If a line in the data contains "white", copy it out.
Dataset records START
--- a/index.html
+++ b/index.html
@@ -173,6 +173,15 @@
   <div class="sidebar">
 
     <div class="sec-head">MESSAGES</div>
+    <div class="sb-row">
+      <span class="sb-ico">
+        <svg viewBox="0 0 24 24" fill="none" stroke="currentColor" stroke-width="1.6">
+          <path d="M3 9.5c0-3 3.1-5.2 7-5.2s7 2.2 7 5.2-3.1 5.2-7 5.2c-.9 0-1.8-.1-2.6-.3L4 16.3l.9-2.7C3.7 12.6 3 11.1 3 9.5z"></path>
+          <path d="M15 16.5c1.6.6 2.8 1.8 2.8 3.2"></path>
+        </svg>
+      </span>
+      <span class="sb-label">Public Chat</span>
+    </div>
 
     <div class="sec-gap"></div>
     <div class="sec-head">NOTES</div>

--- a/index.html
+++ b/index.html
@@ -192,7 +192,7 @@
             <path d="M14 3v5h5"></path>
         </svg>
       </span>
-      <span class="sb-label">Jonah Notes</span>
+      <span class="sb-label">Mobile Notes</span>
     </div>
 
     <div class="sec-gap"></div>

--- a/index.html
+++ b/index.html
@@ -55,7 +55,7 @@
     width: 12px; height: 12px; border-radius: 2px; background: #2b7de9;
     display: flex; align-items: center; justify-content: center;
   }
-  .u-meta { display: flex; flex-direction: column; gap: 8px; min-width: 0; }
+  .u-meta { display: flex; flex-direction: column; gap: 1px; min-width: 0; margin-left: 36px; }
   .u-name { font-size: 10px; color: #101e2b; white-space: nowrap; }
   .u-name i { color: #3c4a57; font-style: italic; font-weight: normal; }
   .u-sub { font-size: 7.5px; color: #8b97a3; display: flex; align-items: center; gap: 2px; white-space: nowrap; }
Dataset records END
Dataset records START
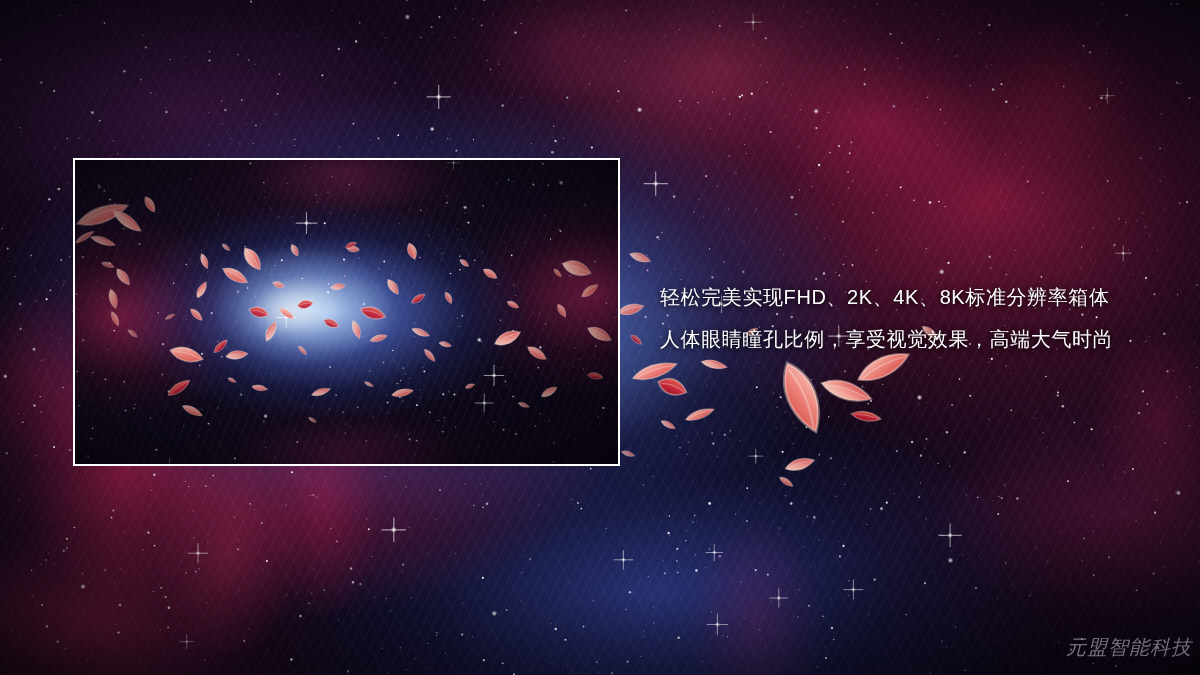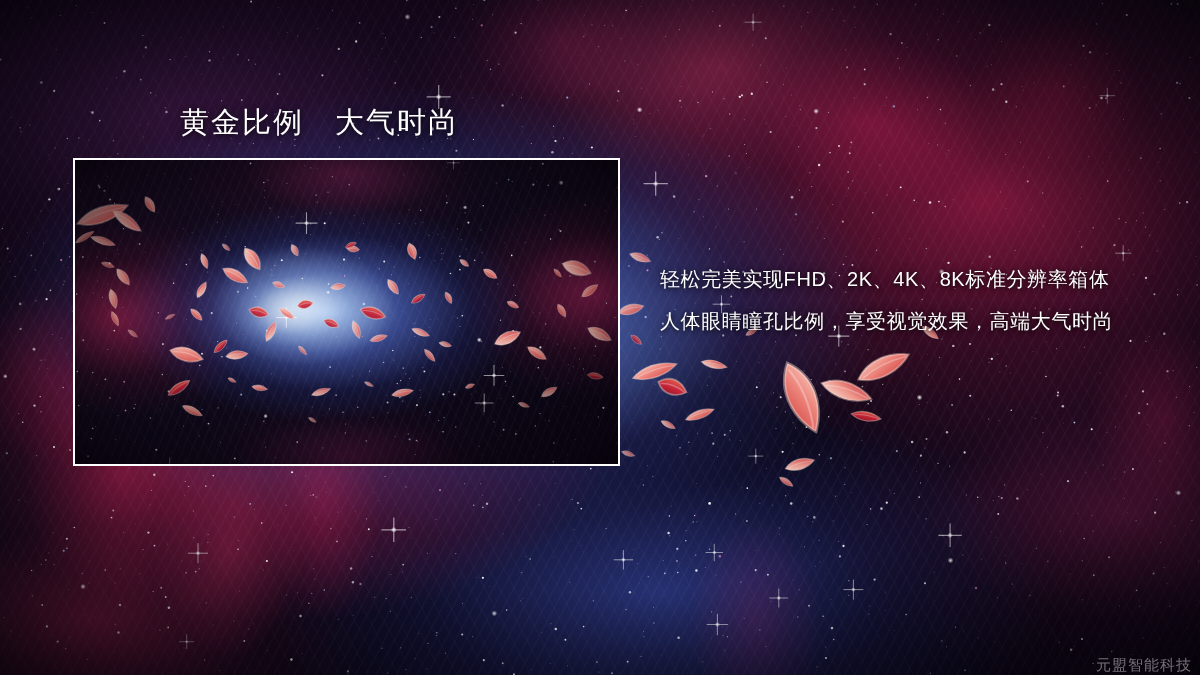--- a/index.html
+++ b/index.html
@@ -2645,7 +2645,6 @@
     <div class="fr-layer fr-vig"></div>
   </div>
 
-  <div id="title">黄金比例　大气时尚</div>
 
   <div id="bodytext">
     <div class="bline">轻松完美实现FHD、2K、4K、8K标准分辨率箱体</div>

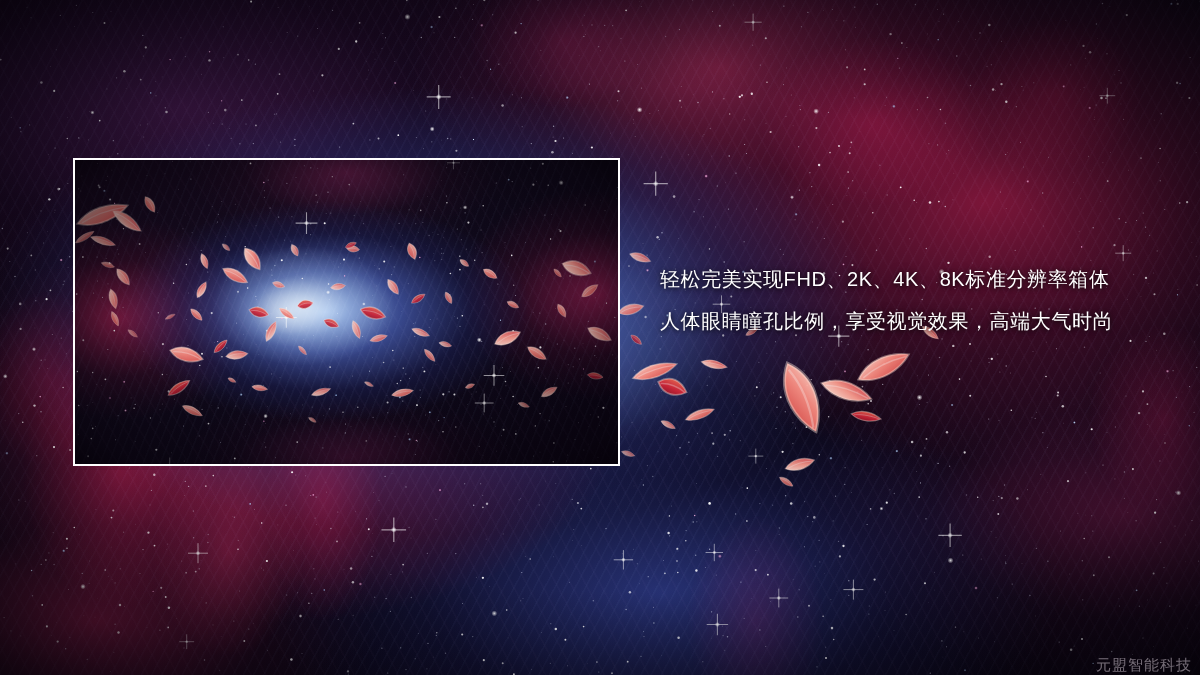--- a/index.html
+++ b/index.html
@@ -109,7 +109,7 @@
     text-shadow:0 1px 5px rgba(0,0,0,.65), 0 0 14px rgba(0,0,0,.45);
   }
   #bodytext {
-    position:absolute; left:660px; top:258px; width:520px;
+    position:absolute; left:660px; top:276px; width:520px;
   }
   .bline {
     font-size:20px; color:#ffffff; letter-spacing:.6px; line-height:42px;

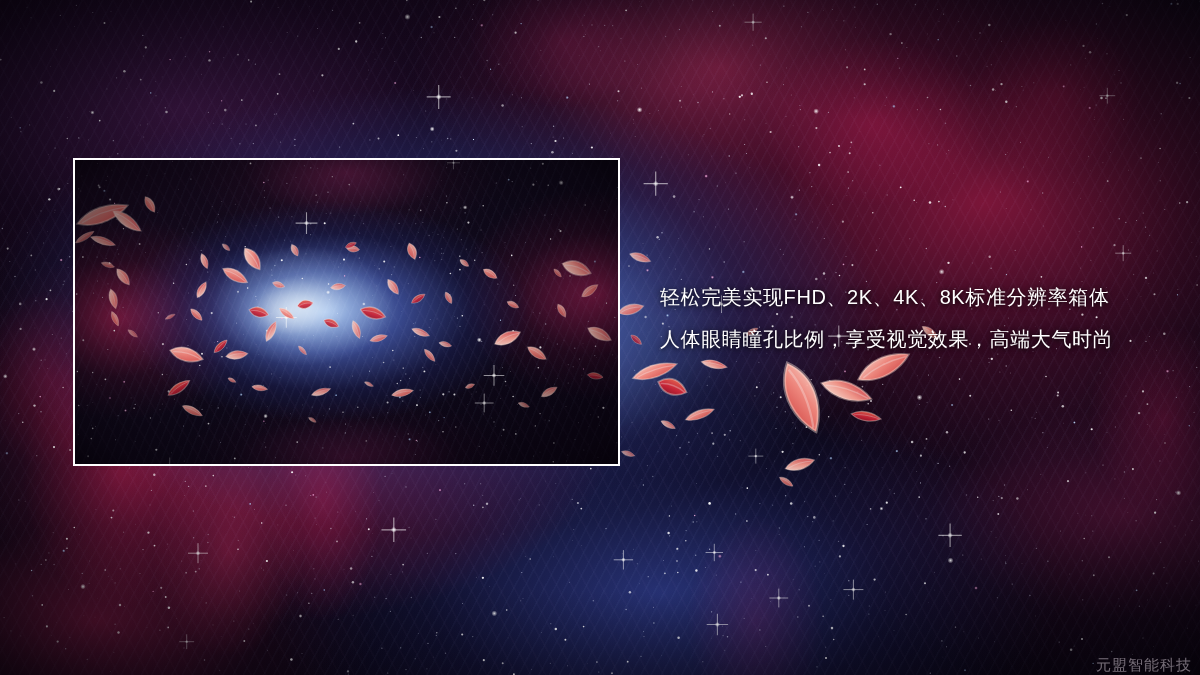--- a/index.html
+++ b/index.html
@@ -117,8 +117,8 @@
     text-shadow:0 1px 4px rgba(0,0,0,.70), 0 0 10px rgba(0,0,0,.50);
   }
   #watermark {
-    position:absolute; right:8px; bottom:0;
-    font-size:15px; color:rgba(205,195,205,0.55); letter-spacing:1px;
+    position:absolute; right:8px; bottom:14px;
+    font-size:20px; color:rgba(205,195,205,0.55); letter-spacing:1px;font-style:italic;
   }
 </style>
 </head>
Dataset records END
Answer below →
   .u-name { font-size: 10px; color: #101e2b; white-space: nowrap; }
   .u-sub { font-size: 7.5px; color: #8b97a3; display: flex; align-items: center; gap: 2px; white-space: nowrap; }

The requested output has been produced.